Em termos oficiais, a Noruega tornou-se um reino católico há quase mil anos, em 1030, coincidindo com a circunstância de, por essa mesma altura, Trondheim se ter transformado na capital do país, um estatuto que manteve durante quase 200 anos, até 1217, há precisamente 800 anos, quando obedecia à toponímia de Nidaros, numa clara referência à sua localização, na foz do curso de água a que também chamam Nid. E Nidaros, sendo capital, passou a ser igualmente diocese, abraçando uma parte significativa do extenso território dos sámi, designado por Sápmi, e de acordo com um plano que nada mais defendia do que os seus interesses expansionistas.
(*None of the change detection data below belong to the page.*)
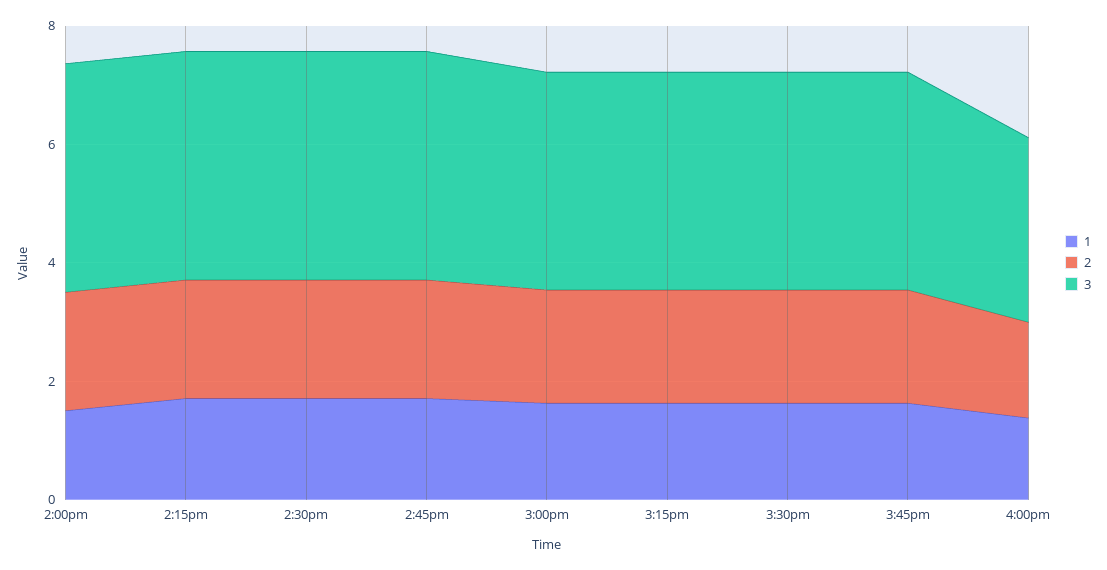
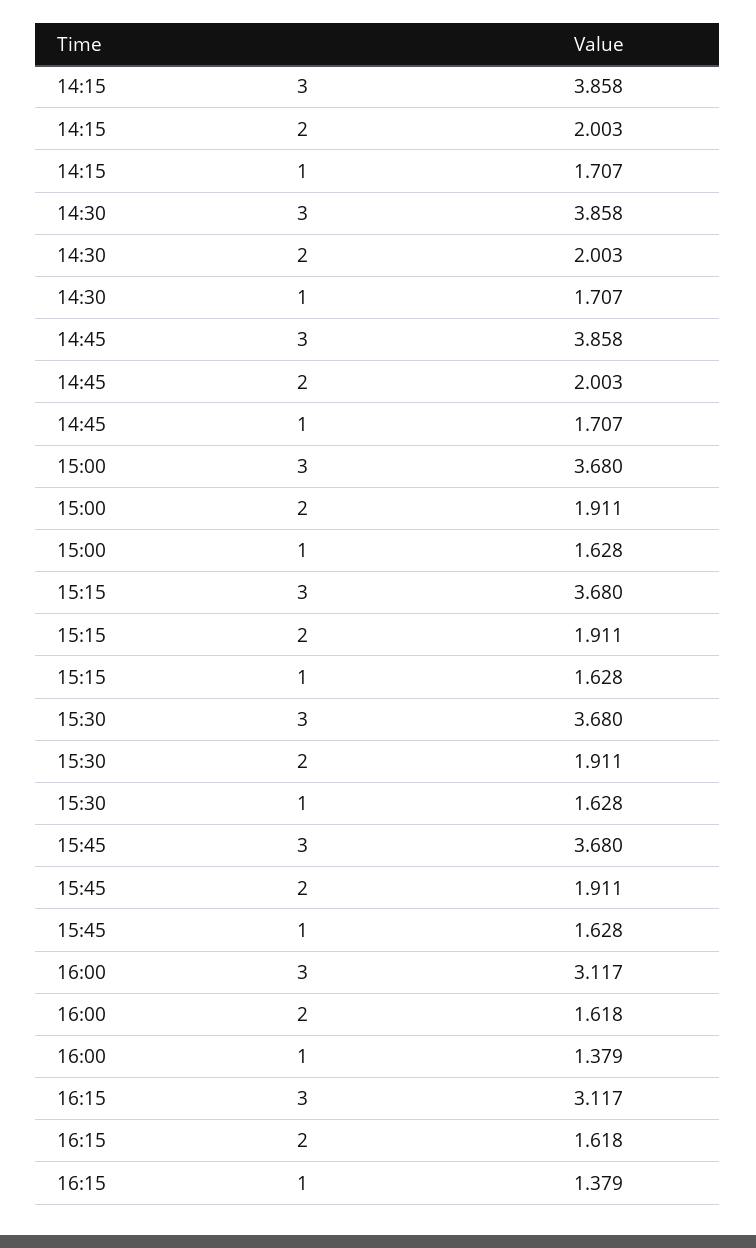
1, 2:00pm: 1.5 -> none
2, 2:00pm: 2 -> none
3, 2:00pm: 4 -> none
3, 16:15: none -> 3.117
2, 16:15: none -> 1.618
1, 16:15: none -> 1.379

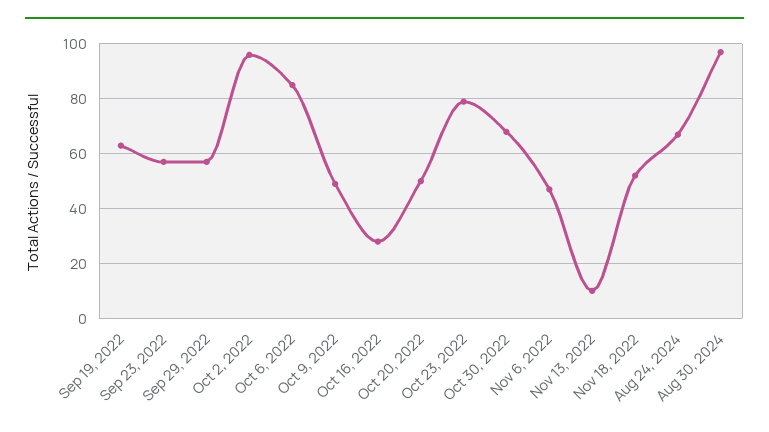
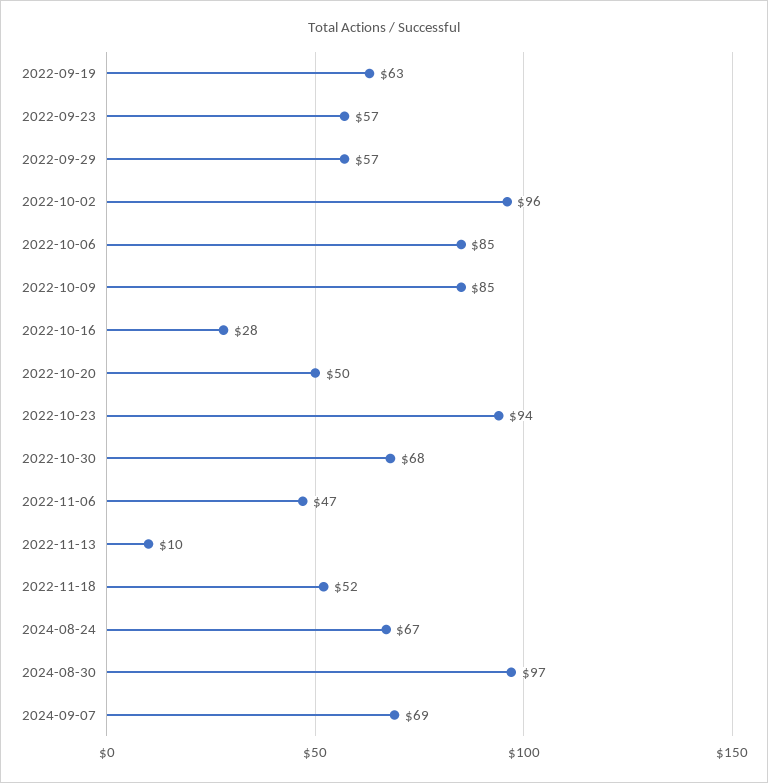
Oct 9, 2022: 50 -> 85
Oct 23, 2022: 80 -> 94
2024-09-07: none -> 69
Perante este quadro ambicioso, em muitas áreas, mas mais ao longo da costa, o contacto a nível cultural entre os sámi e os cristãos era já uma realidade em pleno século XI e, durante a Idade Média, há evidências de uma proximidade gradual daquela minoria étnica às crenças cristãs, ainda que sujeitas a uma interpretação personalizada.

 

Impostos para todos

Para melhor se perceber este fenómeno é necessário recuar até ao século XVI, quando, pelo menos de um ponto de vista geográfico, ainda não se podia falar de fronteiras na comunidade sámi. Com efeito, esse século determina, na prática, o início de uma intervenção que visa acelerar a colonização de um povo impotente para se libertar do jugo imposto, em simultâneo, por três países (quando a Noruega e a Dinamarca eram um só, mais a Rússia e a Suécia) que não tiveram dificuldade em perceber a riqueza do Norte distante ao nível das pescas e o potencial mineiro no interior, obrigando os sámi a pagar, ao longo de todo esse século XVI e ao abrigo da reivindicação de soberania, impostos a todos eles (ou pelo menos a dois).

De forma consciente ou não, a igreja serviu, nessa altura, de instrumento à expansão dos estados — cada igreja construída, com maior ou menor dimensão, na área tradicionalmente ocupada pelos sámi, constituía mais uma etapa nesse processo de aculturação e de colonização, de integração forçada no sistema eclesiástico nacional e materializada através do baptismo e da participação nas celebrações religiosas,   aumentando a população nacional em detrimento do povo sámi.